Fusion of classical and quantum kernels enables accurate and robust two-sample tests
Yu Terada, Yugo Ogio, Ken Arai, Hiroyuki Tezuka, Yu Tanaka
TL;DR
The paper tackles the challenge of performing reliable two-sample tests with limited data by refining kernel-based testing via the MMD-FUSE framework. It introduces quantum kernels and a hybrid quantum-classical kernel pool to expand the expressive hypothesis space, and demonstrates improved test power, particularly in small-sample and high-dimensional settings.
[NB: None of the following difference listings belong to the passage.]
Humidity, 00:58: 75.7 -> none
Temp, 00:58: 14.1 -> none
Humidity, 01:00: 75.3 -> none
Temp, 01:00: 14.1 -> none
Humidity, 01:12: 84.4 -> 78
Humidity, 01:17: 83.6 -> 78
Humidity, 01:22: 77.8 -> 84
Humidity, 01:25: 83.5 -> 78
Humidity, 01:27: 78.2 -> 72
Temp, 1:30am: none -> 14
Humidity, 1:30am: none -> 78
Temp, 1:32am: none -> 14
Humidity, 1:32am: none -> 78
Empirical results on synthetic and real-world biomedical datasets show that quantum kernels can outperform classical choices when properly tuned, and that hybridization offers robust performance across diverse data types. The work suggests that data-adaptive kernel design, including principled weighting of kernel types, can yield practical gains for kernel-based hypothesis testing in constrained data regimes.
Abstract
Two-sample tests have been extensively employed in various scientific fields and machine learning such as evaluation on the effectiveness of drugs and A/B testing on different marketing strategies to discriminate whether two sets of samples come from the same distribution or not. Kernel-based procedures for hypothetical testing have been proposed to efficiently disentangle high-dimensional complex structures in data to obtain accurate results in a model-free way by embedding the data into the reproducing kernel Hilbert space (RKHS). While the choice of kernels plays a crucial role for their performance, little is understood about how to choose kernel especially for small datasets. Here we aim to construct a hypothetical test which is effective even for small datasets, based on the theoretical foundation of kernel-based tests using maximum mean discrepancy, which is called MMD-FUSE. To address this, we enhance the MMD-FUSE framework by incorporating quantum kernels and propose a novel hybrid testing strategy that fuses classical and quantum kernels. This approach creates a powerful and adaptive test by combining the domain-specific inductive biases of classical kernels with the unique expressive power of quantum kernels. We evaluate our method on various synthetic and real-world clinical datasets, and our experiments reveal two key findings: 1) With appropriate hyperparameter tuning, MMD-FUSE with quantum kernels consistently improves test power over classical counterparts, especially for small and high-dimensional data. 2) The proposed hybrid framework demonstrates remarkable robustness, adapting to different data characteristics and achieving high test power across diverse scenarios. These results highlight the potential of quantum-inspired and hybrid kernel strategies to build more effective statistical tests, offering a versatile tool for data analysis where sample sizes are limited.